One possible answer is based on what the Rambam writes in Shemoneh Perakim (6). There are parts of the Torah that are based on common sense and morality, and parts that are commandments from G-d with less obvious reasons. While it is praiseworthy to resist sin solely because G-d commands it, that is mainly for the mitzvos whose reasons are not apparent (the chukim). For mitzvos that seem to stem from natural morality and decency (mishpatim), it is actually superior to desire to do the right thing intrinsically, rather than merely because G-d commanded it. The Rambam might not consider the commandment to return a lost object as a chok, since even if it’s not strictly a moral obligation, it is certainly understandable as a kind and decent action. However, we have also seen that returning a lost object is not necessarily a moral duty, because if something is lost, it is ownerless, and anyone who finds it is free to take it. Thus, Rashi’s point could be that the act of returning a lost object is part of the covenant, and to treat it simply as an act of moral decency undermines the uniqueness of the covenant and the relationship between G-d and Israel.

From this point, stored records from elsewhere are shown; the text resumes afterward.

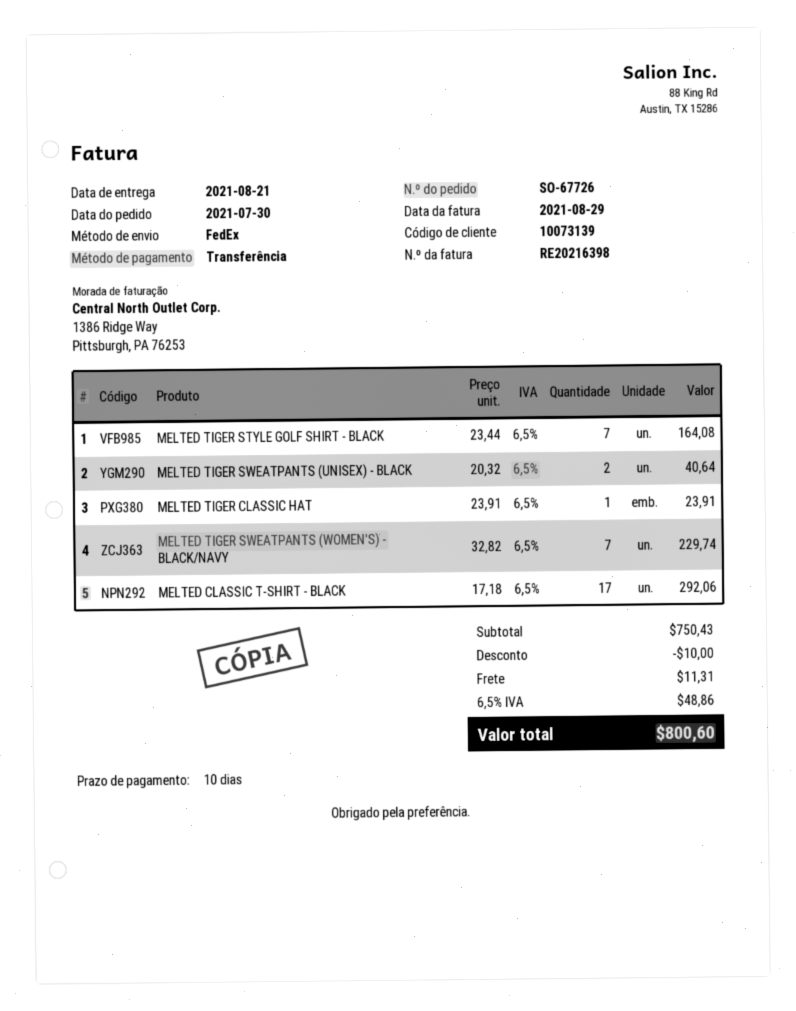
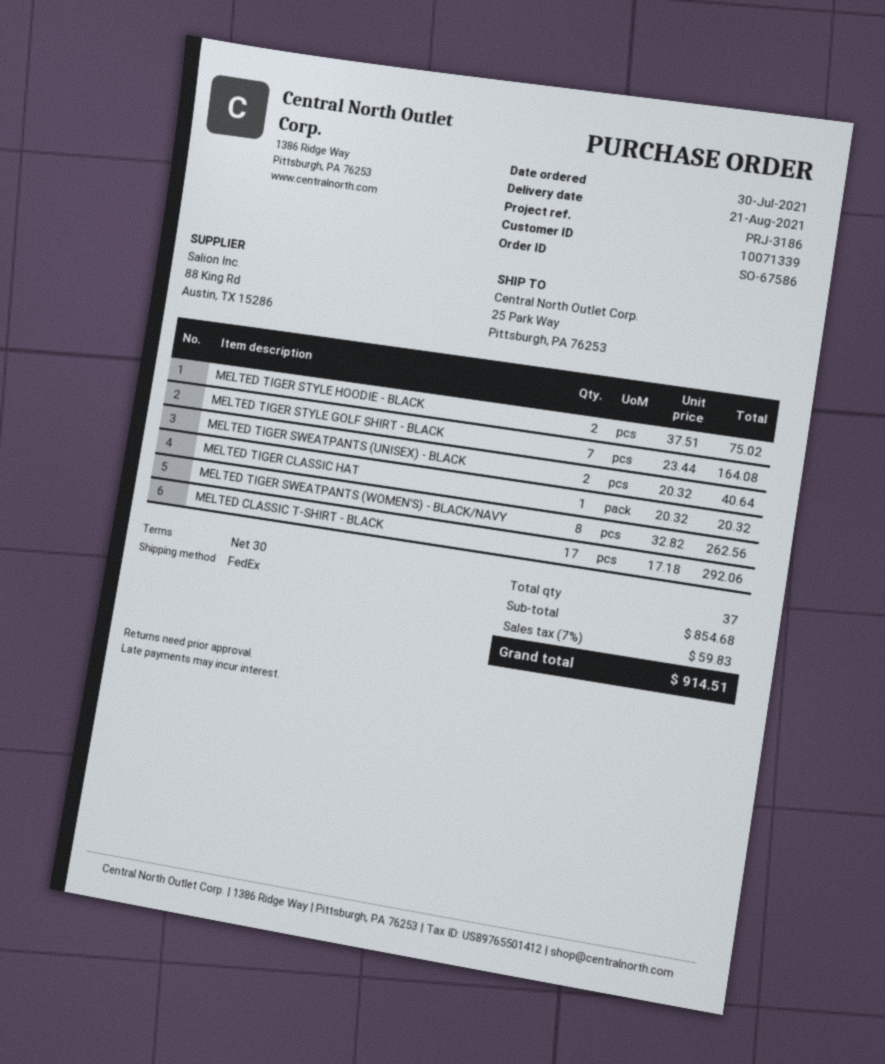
order number: SO-67726 -> SO-67586
payment terms: 10 days -> 30 days
customer number: 10073139 -> 10071339
MELTED TIGER CLASSIC HAT: 1 x 23.91 = 23.91 -> 1 x 20.32 = 20.32
MELTED TIGER SWEATPANTS (WOMEN'S) - BLACK/NAVY: 7 x 32.82 = 229.74 -> 8 x 32.82 = 262.56
MELTED TIGER STYLE HOODIE - BLACK: none -> 2 x 37.51 = 75.02
subtotal: 750.43 -> 854.68
discount: 10.00 -> none
shipping: 11.31 -> none
tax: 6.5% = 48.86 -> 7% = 59.83
total: 800.60 -> 914.51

Similarly, Ramban’s understanding of the Gemara about sending away the mother bird aligns with this. While it might appear to come from a sense of mercy, it is not grounded in a particular system of justice or morality. After all, we are not vegetarians, and we do consume birds and other animals. While we have pointed out that it’s not irrational, it would not ordinarily be understood as part of a moral code. Therefore, it is part of the covenant, and the act of following the commandment honors that covenant. If this relationship is not acknowledged by observing the commandments with this intent, it disrespects the bond between G-d and Israel.

Another approach could be that neither Rashi nor Ramban (nor the Gemara in Berachos) is referring to one’s understanding of the mitzvah. Rather, they are speaking about one’s relationship and motivation toward the mitzvah. It could be presumptuous and dangerous to assume that we do a mitzvah simply because it makes sense morally. Throughout history, some values have remained constant, while others have been challenged or redefined, such as the morality of slavery. Our understanding of the Torah is that while its laws promote social functioning and moral behavior, there are deeper reasons for the commandments. The motivation for observing a commandment should not only be to learn moral behaviors (which is the function of some mitzvos, as Ramban mentions) but also to honor the relationship with G-d and to attach oneself to His will for its own sake.

If this explanation is correct, we can also understand the placement of the middle verse between the two that discuss the gentiles being impressed with the morality and wisdom of Torah law. The middle verse states: “For what great nation is there that has a god so close at hand as is our G-d whenever we call?” What is this verse doing in the middle of the passage? I believe the Torah is addressing this point. It suggests that the gentiles, aside from recognizing the wisdom and morality of the Torah, also notice that the Jewish people merit a unique providence. This providence is not just a result of moral behavior, but also comes from a relationship with G-d. The great nation that follows the commandments of G-d enjoys a closeness with Him, and G-d is always near them because they are close to Him.

This is not a point of logic, sociology, or morality, but of relationship. It transcends rationality and justice and is why G-d shows mercy to us. He is not only the judge, jury, and executioner – He is also our Father.